▶ _Problem requirements_
Only the lines from the start of the entries through the line with "Provisional payment, 2029: 9000 -> 20000" are wanted; please output them exactly.

[Dataset excerpts]
◆ ◆ ◆ ◆
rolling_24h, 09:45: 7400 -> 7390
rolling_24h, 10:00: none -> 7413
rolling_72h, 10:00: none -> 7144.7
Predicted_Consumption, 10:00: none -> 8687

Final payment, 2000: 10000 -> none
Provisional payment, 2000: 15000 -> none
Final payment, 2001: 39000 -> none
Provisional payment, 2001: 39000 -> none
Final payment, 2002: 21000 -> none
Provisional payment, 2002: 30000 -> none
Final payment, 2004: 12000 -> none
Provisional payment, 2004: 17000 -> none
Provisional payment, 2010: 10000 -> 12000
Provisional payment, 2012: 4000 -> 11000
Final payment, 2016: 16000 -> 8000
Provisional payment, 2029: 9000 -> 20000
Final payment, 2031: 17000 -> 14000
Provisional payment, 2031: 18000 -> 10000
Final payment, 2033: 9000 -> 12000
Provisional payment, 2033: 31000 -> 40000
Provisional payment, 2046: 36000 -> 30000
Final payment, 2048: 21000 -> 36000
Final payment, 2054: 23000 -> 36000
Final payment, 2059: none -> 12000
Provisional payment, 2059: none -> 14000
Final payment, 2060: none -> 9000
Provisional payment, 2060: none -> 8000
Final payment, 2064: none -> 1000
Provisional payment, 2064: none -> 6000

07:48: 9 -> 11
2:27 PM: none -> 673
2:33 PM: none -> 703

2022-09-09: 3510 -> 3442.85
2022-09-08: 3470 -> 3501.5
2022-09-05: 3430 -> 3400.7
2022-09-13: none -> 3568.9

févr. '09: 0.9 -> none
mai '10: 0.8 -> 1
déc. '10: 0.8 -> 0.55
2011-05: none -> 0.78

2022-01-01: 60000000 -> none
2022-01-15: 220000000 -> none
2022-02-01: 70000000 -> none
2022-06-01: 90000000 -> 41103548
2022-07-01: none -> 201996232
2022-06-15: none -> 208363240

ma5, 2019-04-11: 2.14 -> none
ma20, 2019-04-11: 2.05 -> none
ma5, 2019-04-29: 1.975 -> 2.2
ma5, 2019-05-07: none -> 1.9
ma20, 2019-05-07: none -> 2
◆ ◆ ◆ ◆
▶ _Response_
rolling_24h, 09:45: 7400 -> 7390
rolling_24h, 10:00: none -> 7413
rolling_72h, 10:00: none -> 7144.7
Predicted_Consumption, 10:00: none -> 8687

Final payment, 2000: 10000 -> none
Provisional payment, 2000: 15000 -> none
Final payment, 2001: 39000 -> none
Provisional payment, 2001: 39000 -> none
Final payment, 2002: 21000 -> none
Provisional payment, 2002: 30000 -> none
Final payment, 2004: 12000 -> none
Provisional payment, 2004: 17000 -> none
Provisional payment, 2010: 10000 -> 12000
Provisional payment, 2012: 4000 -> 11000
Final payment, 2016: 16000 -> 8000
Provisional payment, 2029: 9000 -> 20000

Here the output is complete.